TRY IT
Every record below should be retyped exactly, and no picture should appear in the copy.

Edit difference data:
┄┄┄┄┄┄
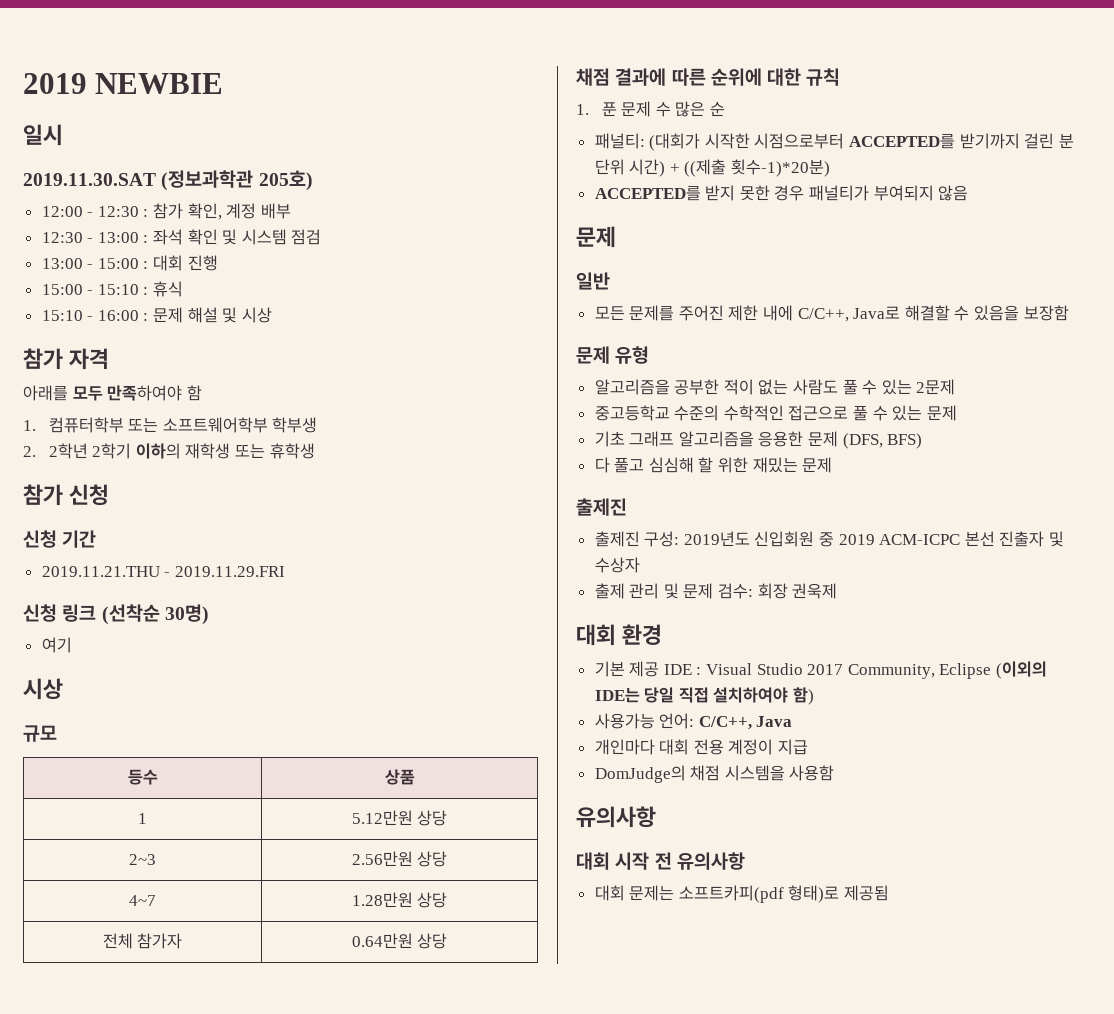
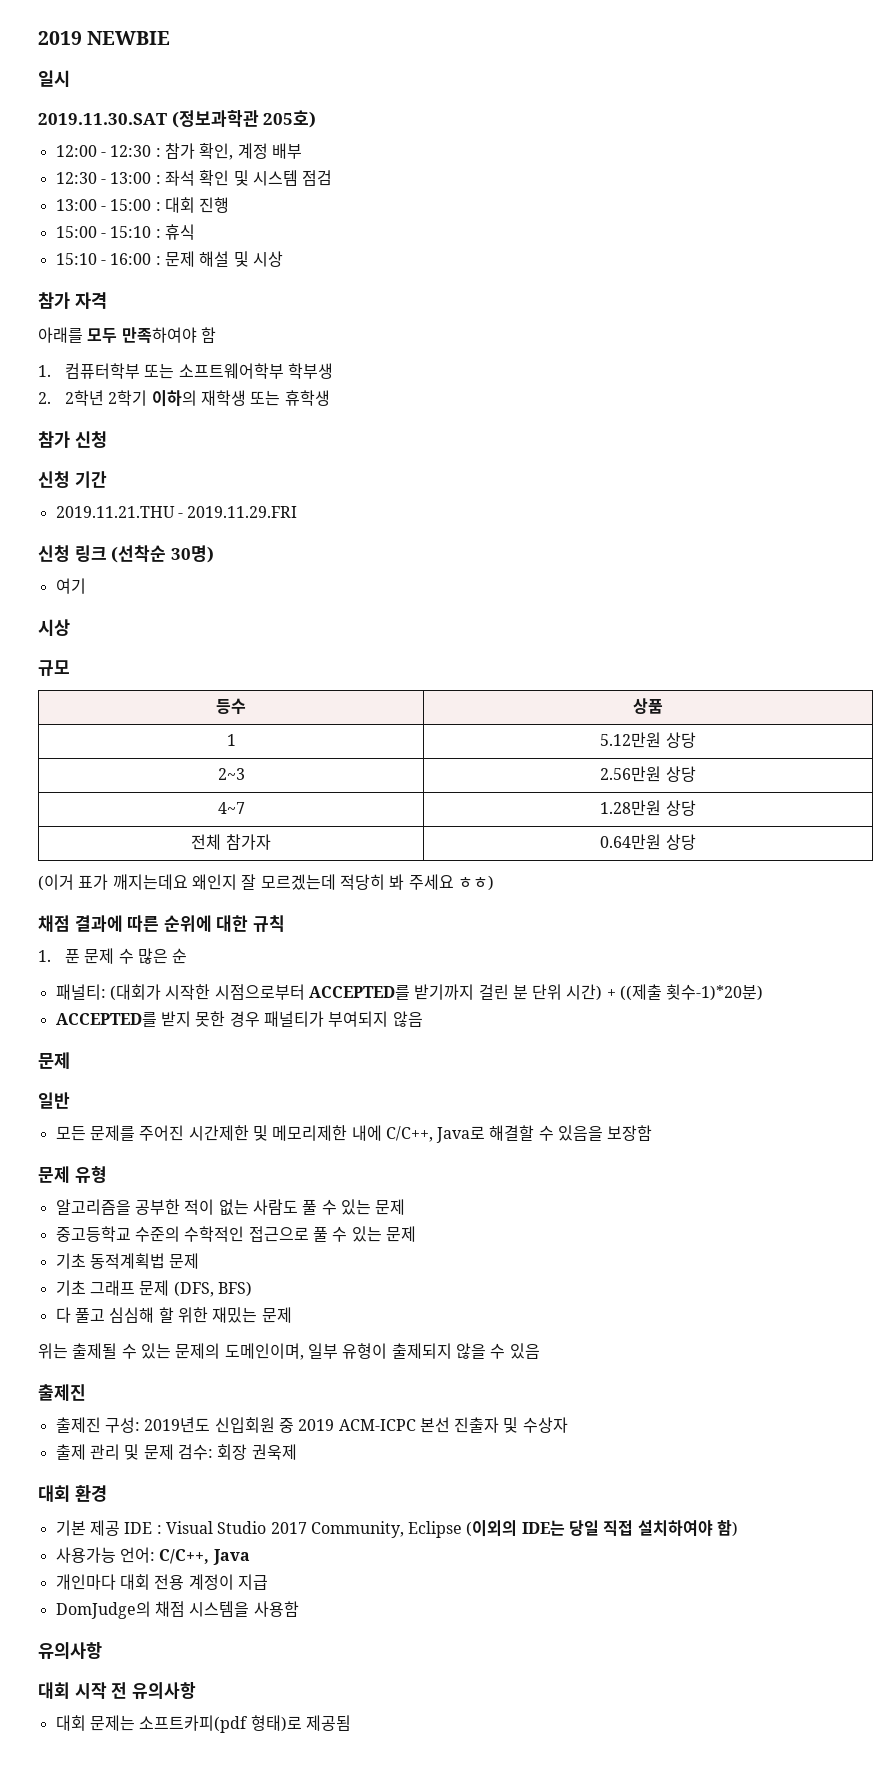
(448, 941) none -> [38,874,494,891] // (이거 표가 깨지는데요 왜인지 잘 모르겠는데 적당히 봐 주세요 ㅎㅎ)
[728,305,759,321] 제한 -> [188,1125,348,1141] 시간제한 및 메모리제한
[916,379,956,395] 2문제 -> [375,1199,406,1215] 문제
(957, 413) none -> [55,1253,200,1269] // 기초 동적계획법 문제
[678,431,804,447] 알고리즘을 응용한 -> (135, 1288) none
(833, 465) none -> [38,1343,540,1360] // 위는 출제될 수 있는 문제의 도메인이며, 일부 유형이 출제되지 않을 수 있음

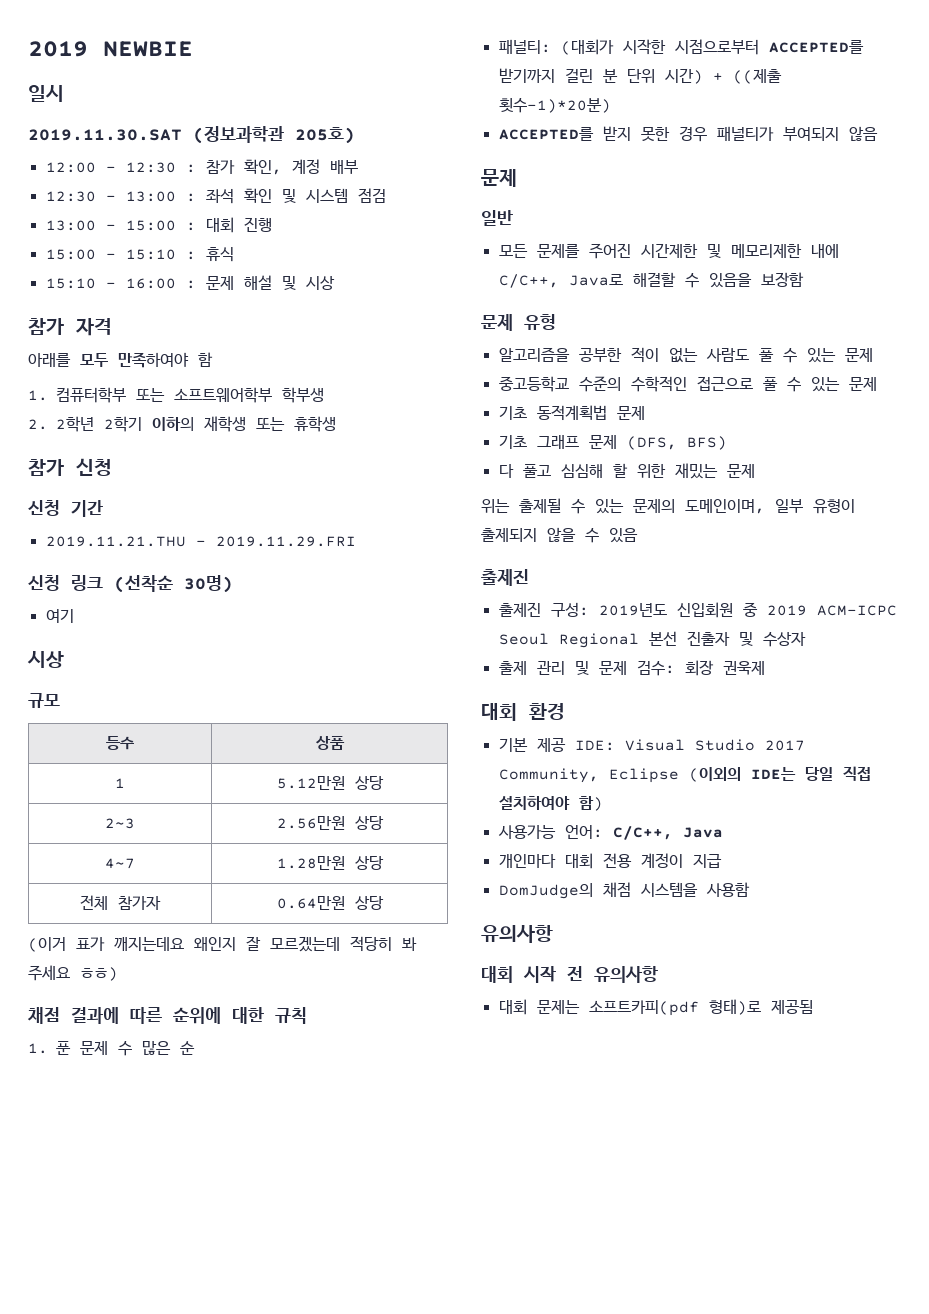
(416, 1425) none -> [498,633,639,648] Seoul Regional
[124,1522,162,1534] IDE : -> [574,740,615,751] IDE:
┄┄┄┄┄┄
THE COMPLETED TASK
(448, 941) none -> [38,874,494,891] // (이거 표가 깨지는데요 왜인지 잘 모르겠는데 적당히 봐 주세요 ㅎㅎ)
[728,305,759,321] 제한 -> [188,1125,348,1141] 시간제한 및 메모리제한
[916,379,956,395] 2문제 -> [375,1199,406,1215] 문제
(957, 413) none -> [55,1253,200,1269] // 기초 동적계획법 문제
[678,431,804,447] 알고리즘을 응용한 -> (135, 1288) none
(833, 465) none -> [38,1343,540,1360] // 위는 출제될 수 있는 문제의 도메인이며, 일부 유형이 출제되지 않을 수 있음

(416, 1425) none -> [498,633,639,648] Seoul Regional
[124,1522,162,1534] IDE : -> [574,740,615,751] IDE:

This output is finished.